By Daniel Crandall

I have noticed quite a few people dissenting from what has become, for great multitudes, the Thanksgiving weekend shopping ritual known as “Black Friday” (a ritual driven mostly by Mad Men ad men and our desire for, as George Carlin put, “more Stuff”). Instead of Christmas cheer, a lot of very vocal Americans view this past weekend, and the weekends leading up to that December Holy Day, with disdain.

They despise the crowded malls, pushy shoppers, and, as one Seattle-based novelist noted on his Facebook page, the sense that one is “being assaulted on all sides by the insistence that I need and must not pass up all kinds of unnecessary things.”

Is there, perhaps, another way to approach the Christmas shopping rush? Might we not recall that despite what we face during life’s hectic moments, the day, even one spent fighting crowds at Big Box stores akin to Chuck’s “Buy More,” belongs to God?

Archbishop Anthony Bloom addresses this idea in his classic work, Beginning to Pray. In the chapter titled “Going Inward,” Archbishop Bloom reminds us that prayer is not something intended solely for those sublime moments when we’re surrounded by God’s wondrous creation or enclosed within a retreat center’s peaceful confines.

With a question, Archbishop Bloom begins his reflection on the value of praying during every moment of our life:

When we know nothing about prayer, when we have not prayed at all in our lives or not enough, how can we learn to pray in the conditions of life in which we live?

I beg your indulgence as I quote his answer at length:

Awake in the morning and the first thing you do, thank God for it, even if you don’t feel particularly happy about the day which is to come. “This day which the Lord has made, let us rejoice and be grateful in it.” Once you have done this, give yourself time to realize the truth of what you are saying and really mean it – perhaps on the level of deep conviction and not of what one might call exhilaration. And then get up, was, clean, do whatever else you have to do, and then come to God again. Come to God again with two convictions. The one is that you are God’s own and the other is that this day is also God’s own, it is absolutely new, absolutely fresh. It has never existed before. To speak in Russian terms, it is like a vast expanse of unsoiled snow. No one has trodden on it yet. It is all virgin and pure in front of you. And now, what comes next? What comes next is that you ask God to bless this day, that everything in it should be blessed and ruled by Him. After that you must take it seriously, because very often one says, ‘O, God, bless me’, and having got the blessing we act like the prodigal son – we collect all our goods and go to a strange country to lead a riotous life.
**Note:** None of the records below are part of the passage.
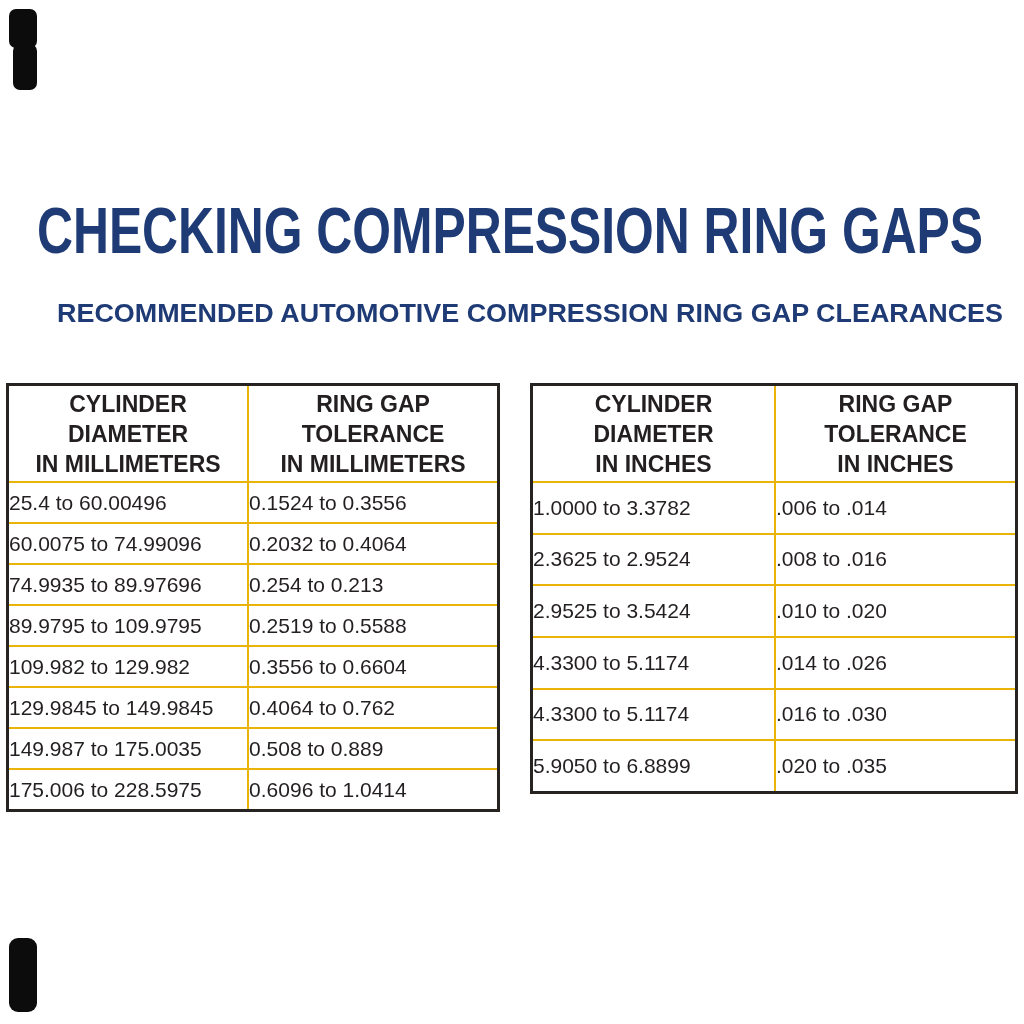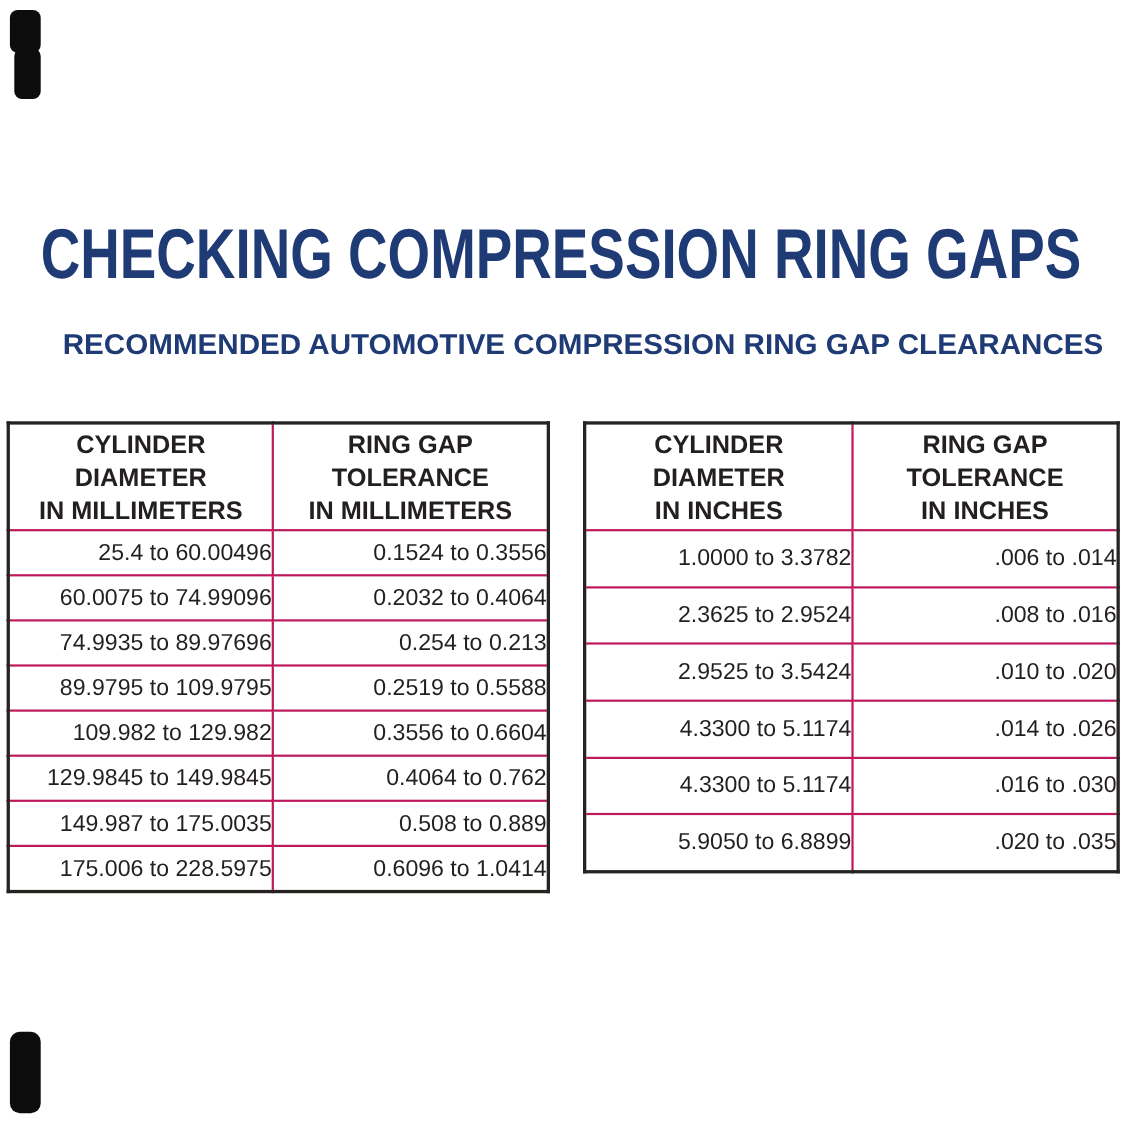"CYLINDER" th, td { border: 2px solid #be185d -> 2px solid #eab308 }
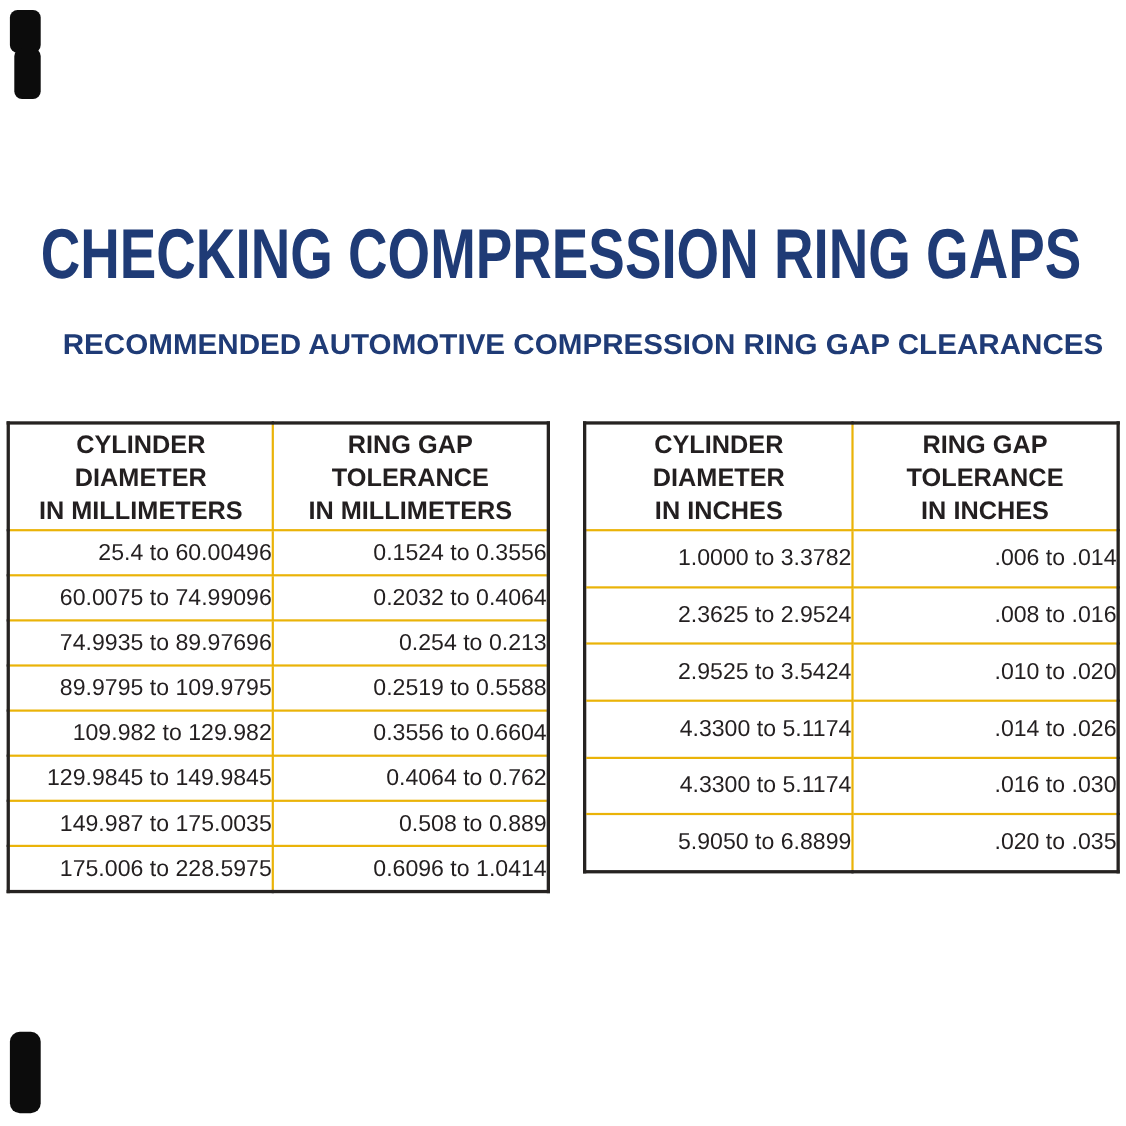"25.4 to 60.00496" td { text-align: right -> left }
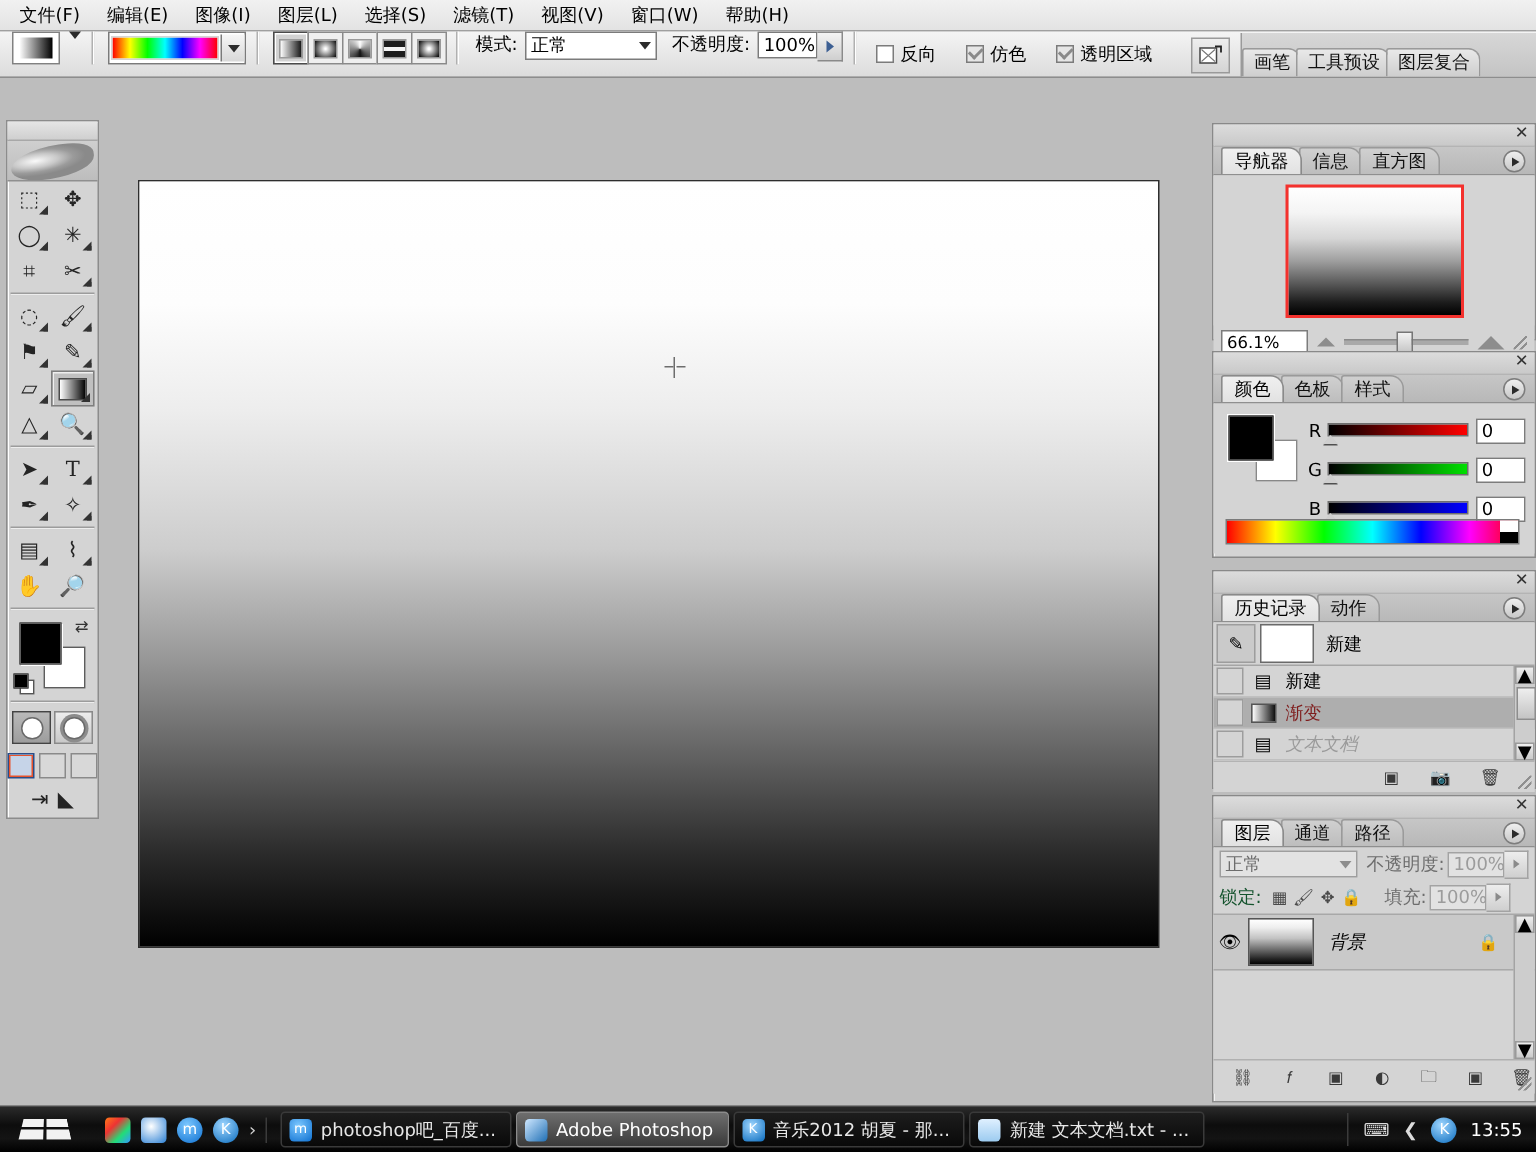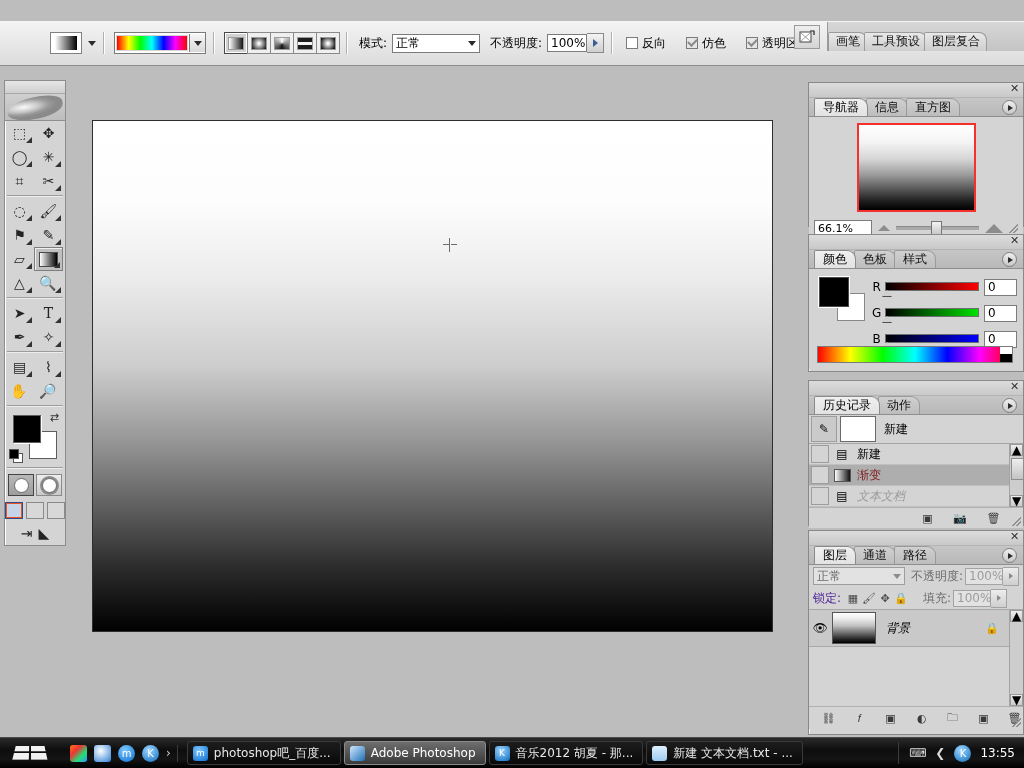"文件(F)" div.menubar { html: none -> <div> <div>文件(F)</div> <div>编辑(E)</div> <div>图像(I)</div> <div>图层(L)</div> <div>选择(S)</div> <div>滤镜(T)</div> <div>视图(V)</div> <div>窗口(W)</div> <div>帮助(H)</div> </div> }
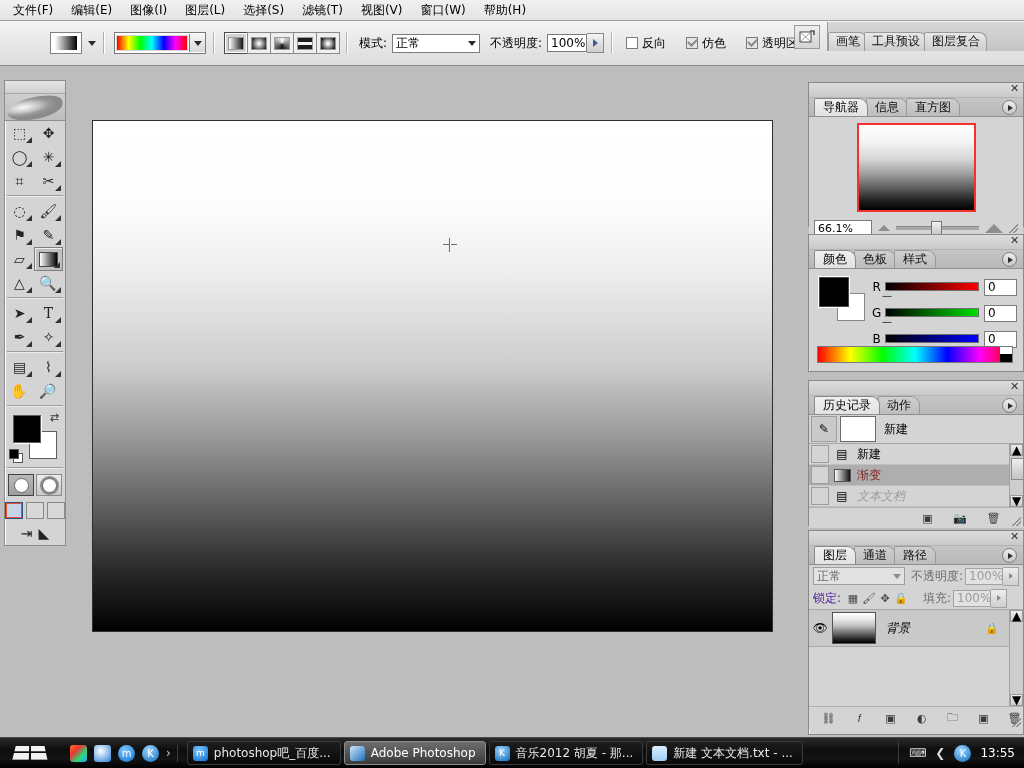"模式:" .optionsbar { align-items: center -> none; height: 45px -> 31px; padding-left: 42px -> none }
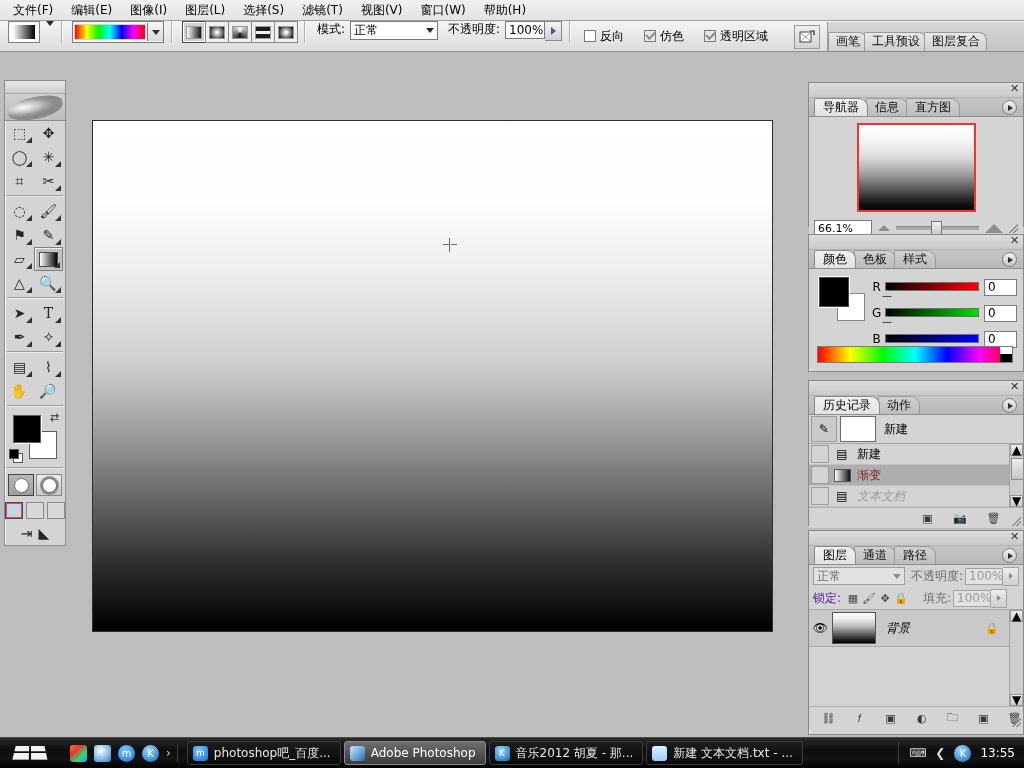"锁定:" .lock-lab { color: #4c1d95 -> #14532d }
This day is blessed by God, it is God’s own and now let us go into it. You walk in this day as God’s own messenger; whomever you meet, you meet in God’s own way. You are there to be the presence of the Lord God, the presence of Christ, the presence of the Spirit, the presence of the Gospel – this is your function on this particular day. God has never said that when you walk into a situation in His own Name, He will be crucified and you will be the risen one. You must be prepared to walk into situations, one after the other, in God’s name, to walk as the Son of God has done: in humiliation and humility, in truth an ready to be persecuted and so forth. Usually what we expect when we fulfill God’s commandments is to see a marvelous result at once – we read of that at times in the lives of the saints. When, for instance, someone hits us on the one cheek we turn the other one, although we don’t expect to be hit all, but we expect to hear the other person say ‘What, such humility’ – you get your reward and he gets the salvation of his soul. It does not work that way. You must pay the cost and very often you get hit hard. What matters is that you are prepared for that. As to the day, if you accept that this day was blessed of God, chosen by God with His own hand, then every person you meet is a gift from God, every circumstance you will meet is a gift of God, whether it is bitter or sweet, whether you like or dislike it. It is God’s own gift to you and you take it that way, then you can face any situation. But then you must face it with the readiness that anything may happen, whether you enjoy it or not, and if you walk in the name of the Lord through a day which has come fresh and new out of His own Hands and has been blessed for you to live with it, then you can make prayer and life really like the two sides of one coin. You act an pray in one breath, as it were, because all the situations that follow one another require God’s blessing.

If you’re inclined to join those who approach holiday shopping with disdain and disgust, stop for a moment and try to recall to whom the day belongs. Instead of merely withdrawing from the chaotic rush of humanity in the mall or being just another shopper grasping after bargains, think about being the presence of the Gospel, the presence of Christ in that noisy, bustling marketplace that is the modern American shopping mall.

Who knows, it just might bring a smile and a bit of peace to your fellow bargain hunters.